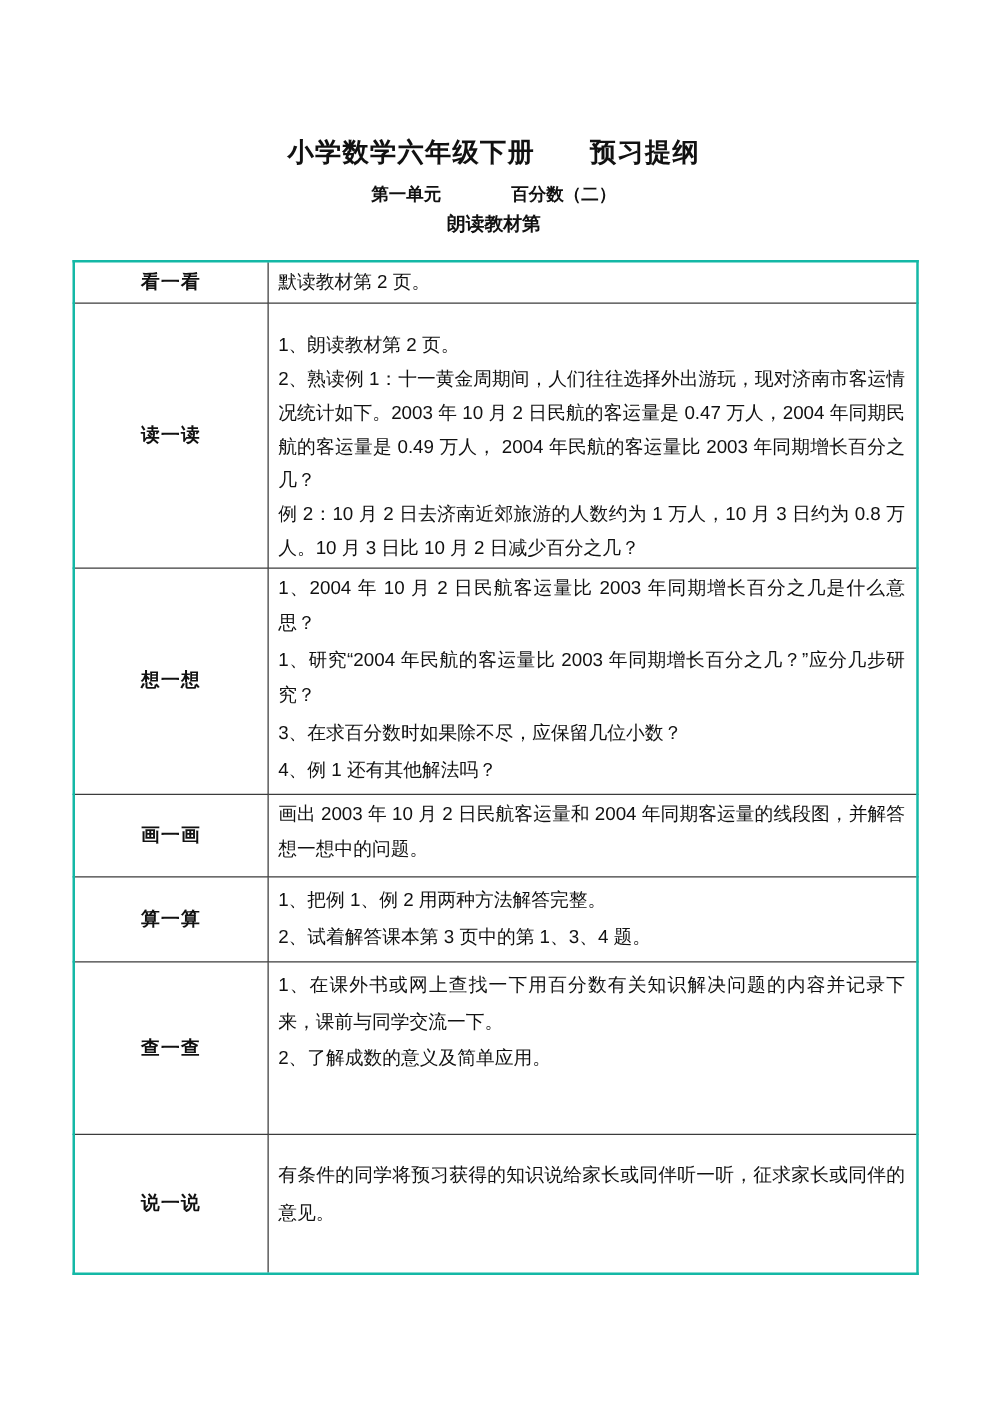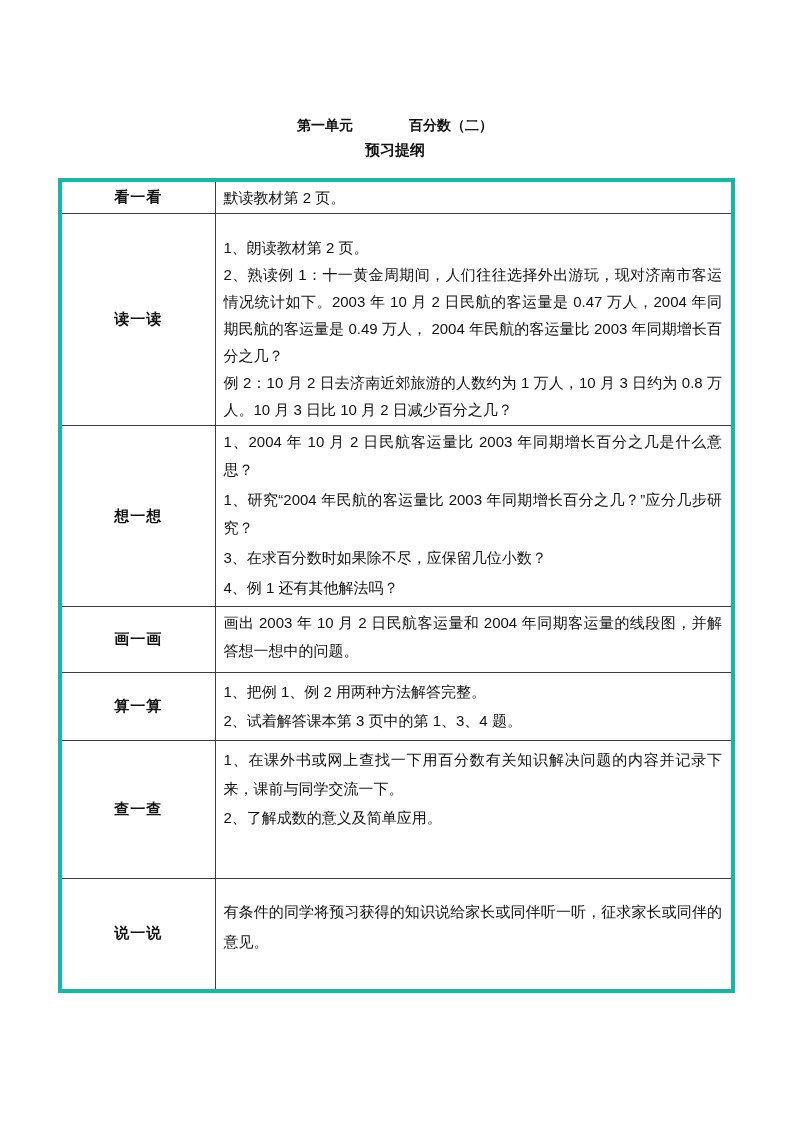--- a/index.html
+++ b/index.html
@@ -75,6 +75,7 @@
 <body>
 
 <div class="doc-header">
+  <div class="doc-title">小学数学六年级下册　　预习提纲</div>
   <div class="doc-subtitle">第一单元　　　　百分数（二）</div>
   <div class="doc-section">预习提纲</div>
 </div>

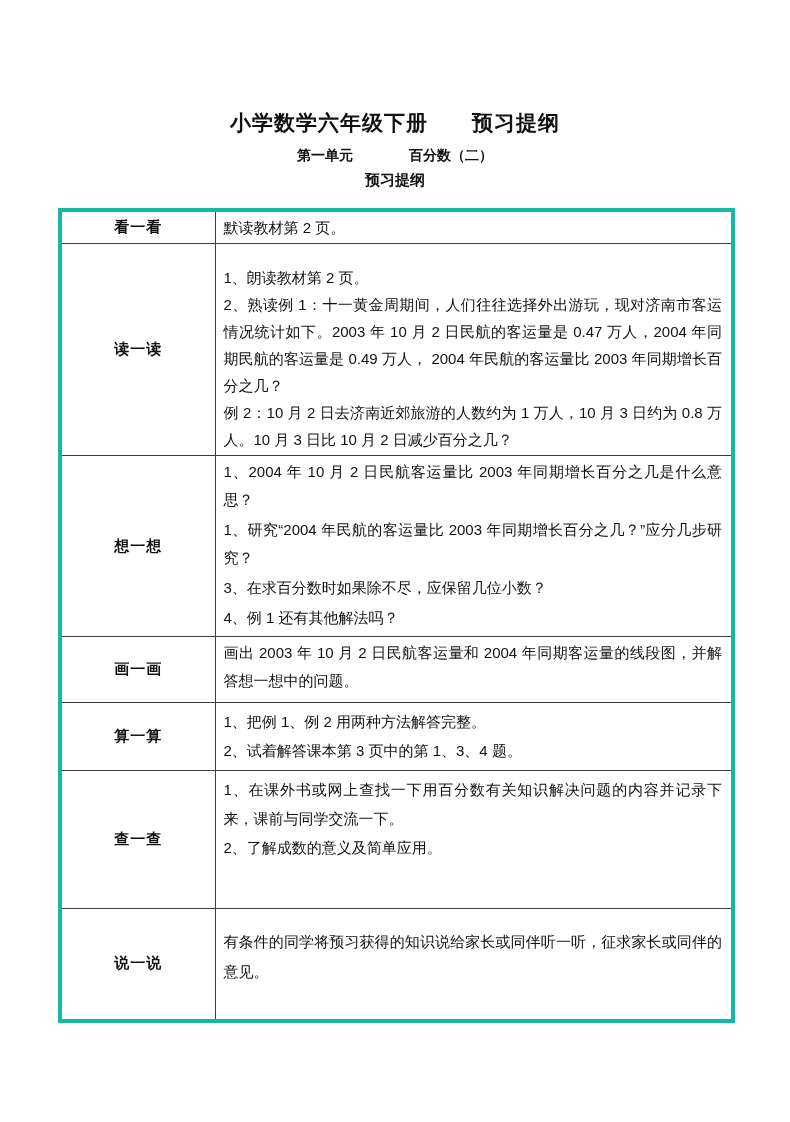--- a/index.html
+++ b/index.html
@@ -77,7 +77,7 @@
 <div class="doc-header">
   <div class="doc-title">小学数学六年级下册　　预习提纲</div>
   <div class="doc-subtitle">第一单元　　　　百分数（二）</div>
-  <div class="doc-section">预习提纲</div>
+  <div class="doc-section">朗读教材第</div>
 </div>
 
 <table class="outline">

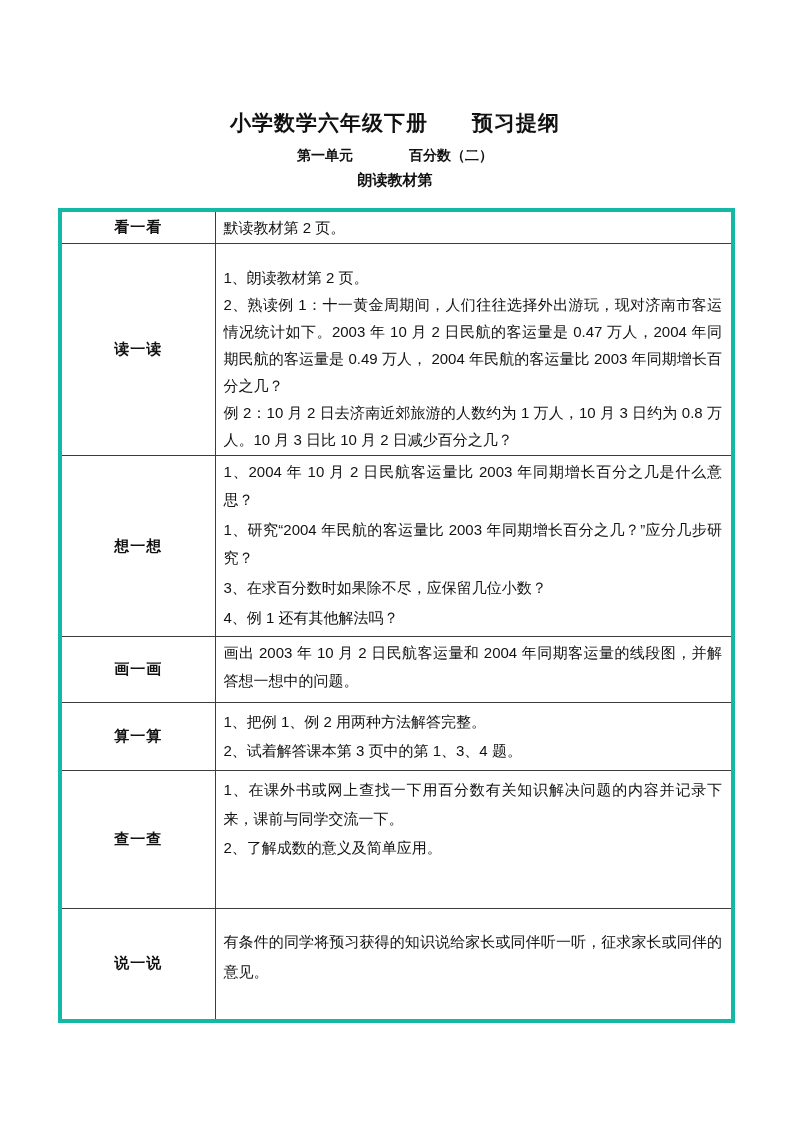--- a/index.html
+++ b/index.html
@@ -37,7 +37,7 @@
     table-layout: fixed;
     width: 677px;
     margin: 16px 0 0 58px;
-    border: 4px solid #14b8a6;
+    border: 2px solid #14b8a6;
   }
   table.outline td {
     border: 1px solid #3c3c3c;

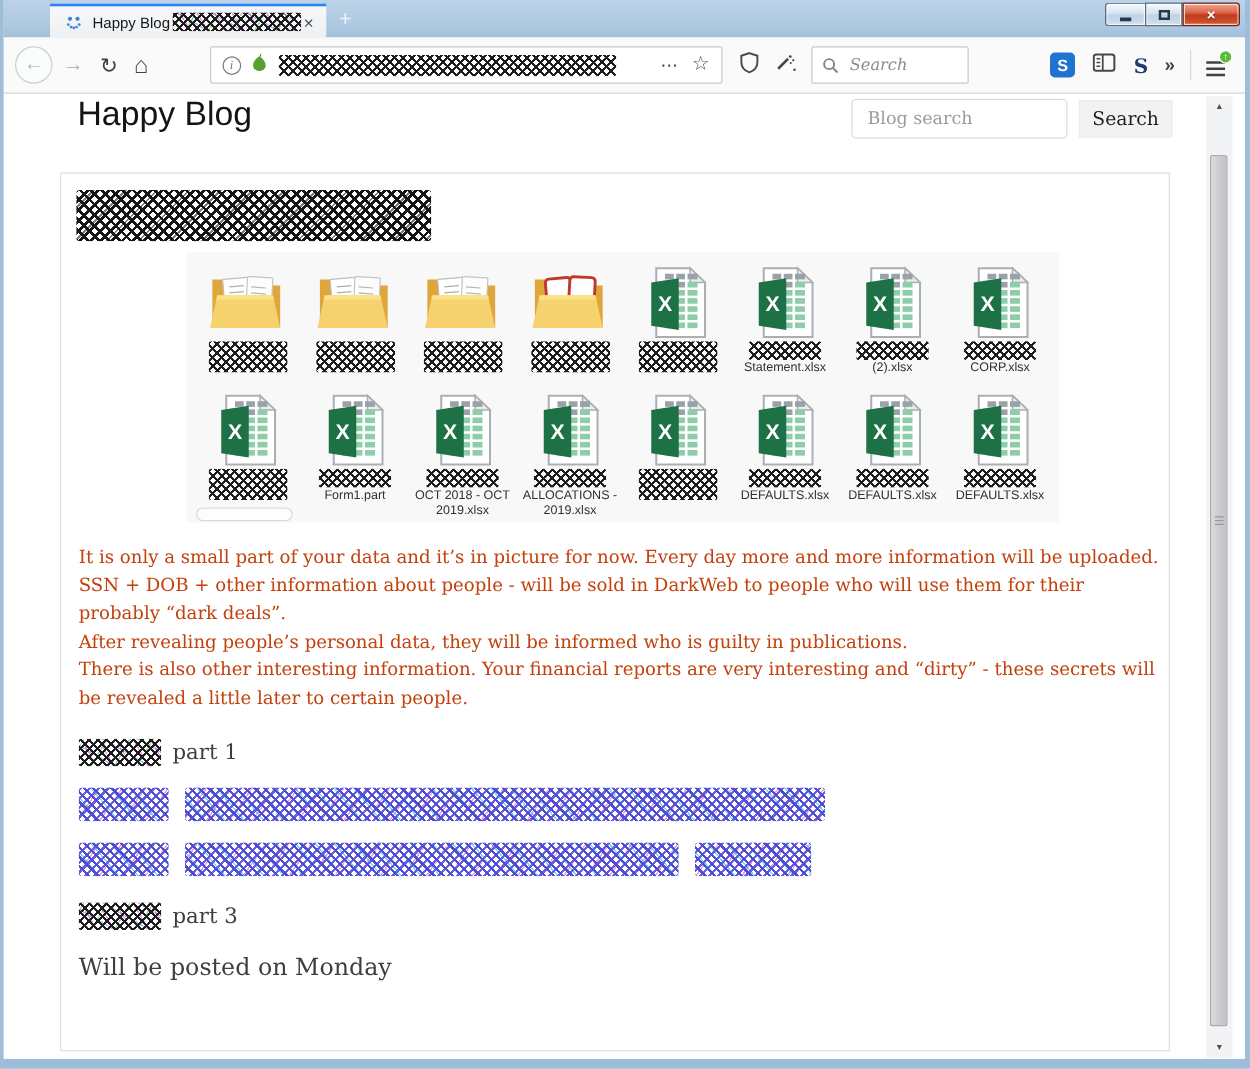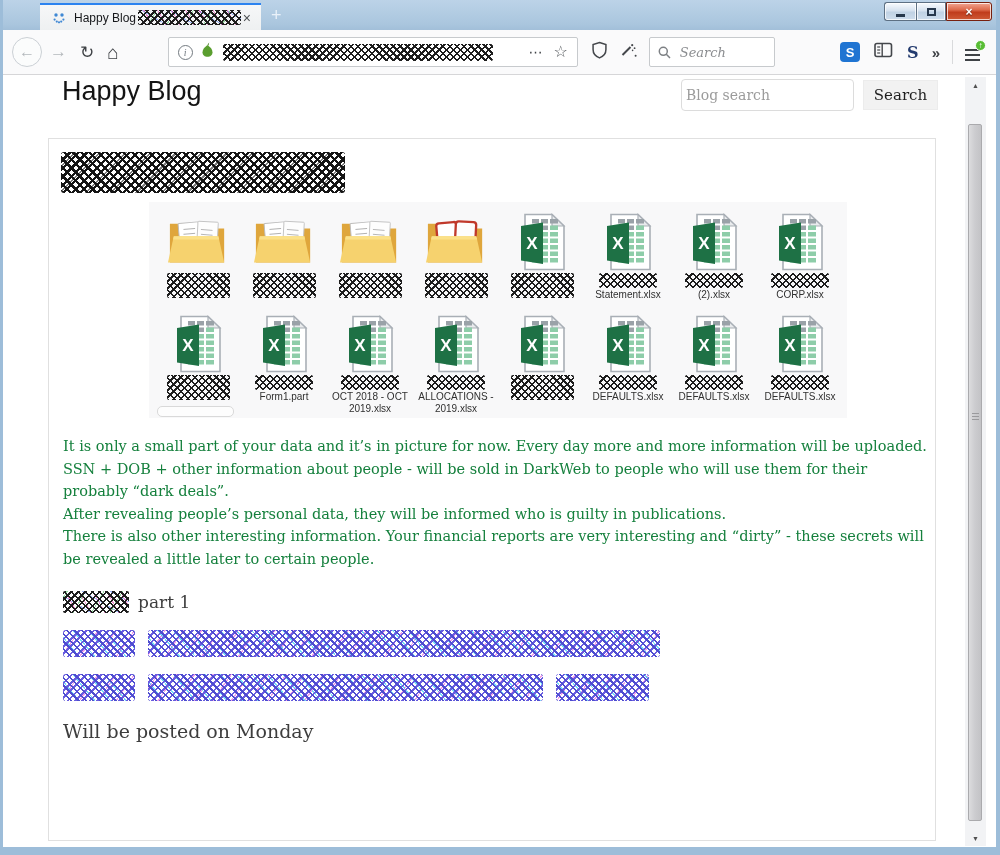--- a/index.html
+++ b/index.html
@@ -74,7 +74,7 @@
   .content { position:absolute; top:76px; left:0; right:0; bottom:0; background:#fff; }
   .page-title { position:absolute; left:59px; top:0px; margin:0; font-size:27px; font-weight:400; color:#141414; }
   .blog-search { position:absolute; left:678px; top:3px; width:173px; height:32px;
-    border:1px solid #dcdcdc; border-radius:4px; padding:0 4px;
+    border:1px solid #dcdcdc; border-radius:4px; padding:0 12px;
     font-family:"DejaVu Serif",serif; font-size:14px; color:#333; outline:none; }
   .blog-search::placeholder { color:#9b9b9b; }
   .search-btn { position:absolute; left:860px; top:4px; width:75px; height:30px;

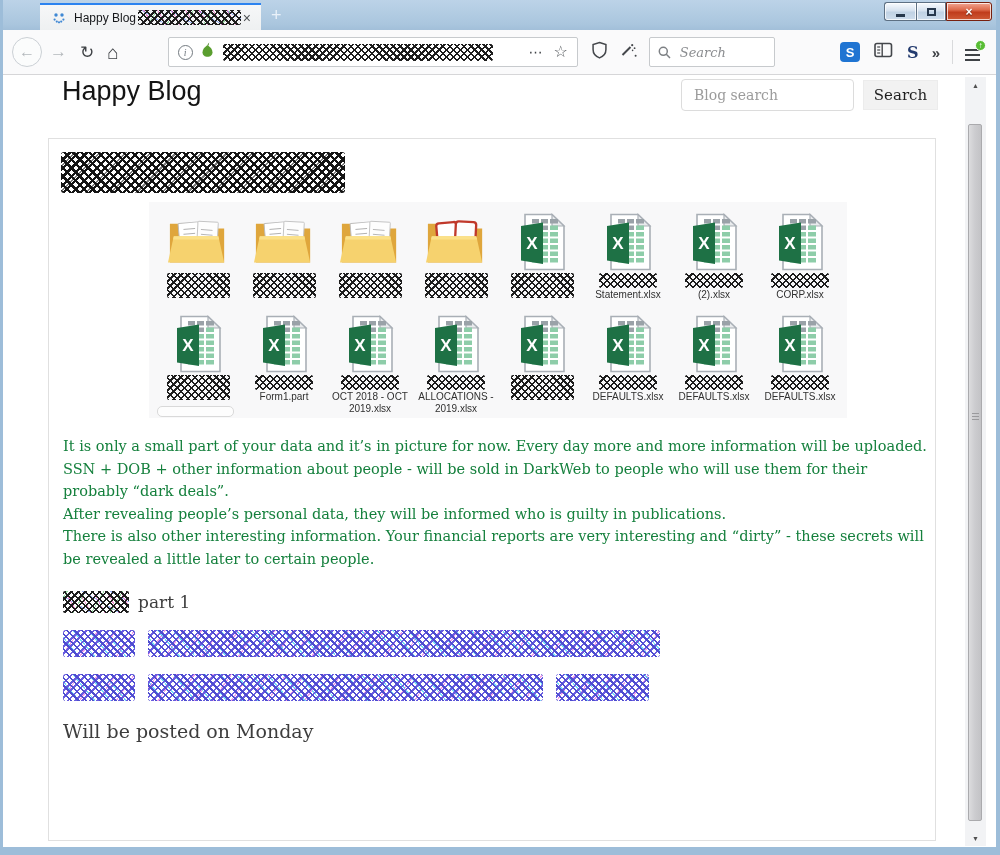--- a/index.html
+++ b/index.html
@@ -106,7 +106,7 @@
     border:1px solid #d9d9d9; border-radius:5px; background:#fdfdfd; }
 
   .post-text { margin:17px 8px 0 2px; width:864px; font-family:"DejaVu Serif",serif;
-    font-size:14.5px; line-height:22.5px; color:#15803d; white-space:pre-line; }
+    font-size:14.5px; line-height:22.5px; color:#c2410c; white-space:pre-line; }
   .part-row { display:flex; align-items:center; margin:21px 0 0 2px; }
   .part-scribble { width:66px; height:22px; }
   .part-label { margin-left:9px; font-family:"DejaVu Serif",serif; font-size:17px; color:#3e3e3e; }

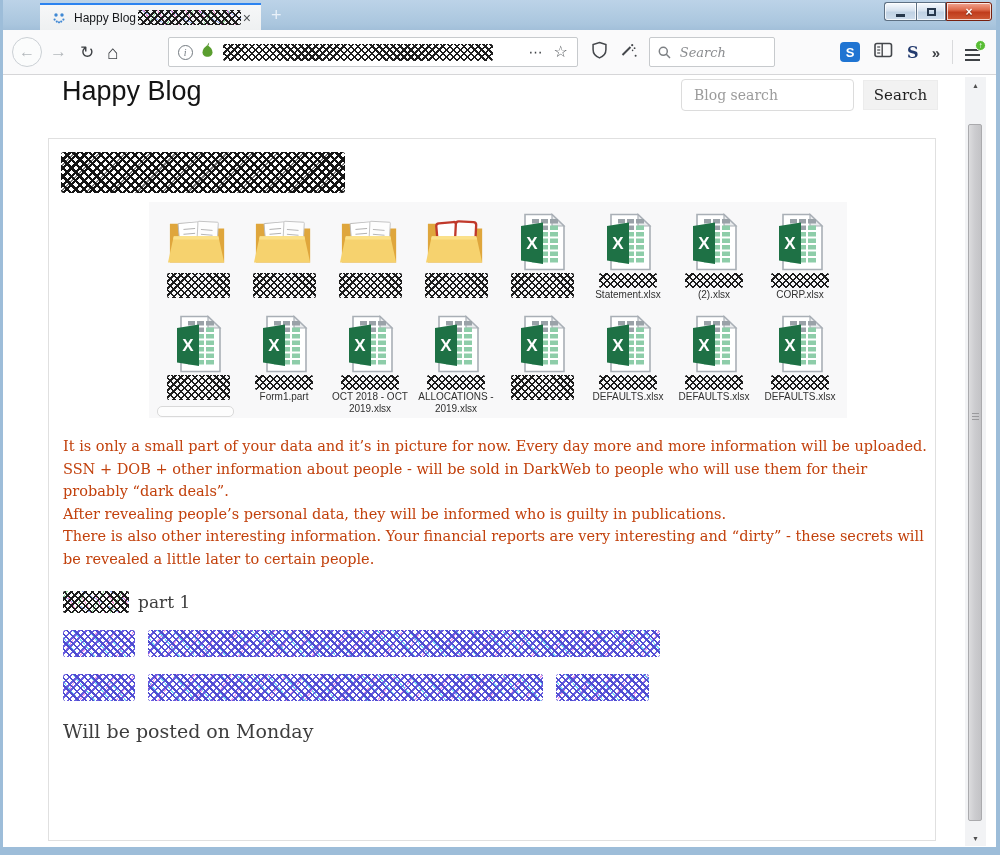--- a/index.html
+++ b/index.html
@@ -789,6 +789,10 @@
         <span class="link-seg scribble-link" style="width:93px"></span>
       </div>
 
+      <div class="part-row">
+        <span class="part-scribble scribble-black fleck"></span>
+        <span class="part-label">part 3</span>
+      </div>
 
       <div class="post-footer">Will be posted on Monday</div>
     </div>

-=-=-=-=-

Note how many lines of the entries contain the string "height", then give that number by itself.

» Solution for this task
5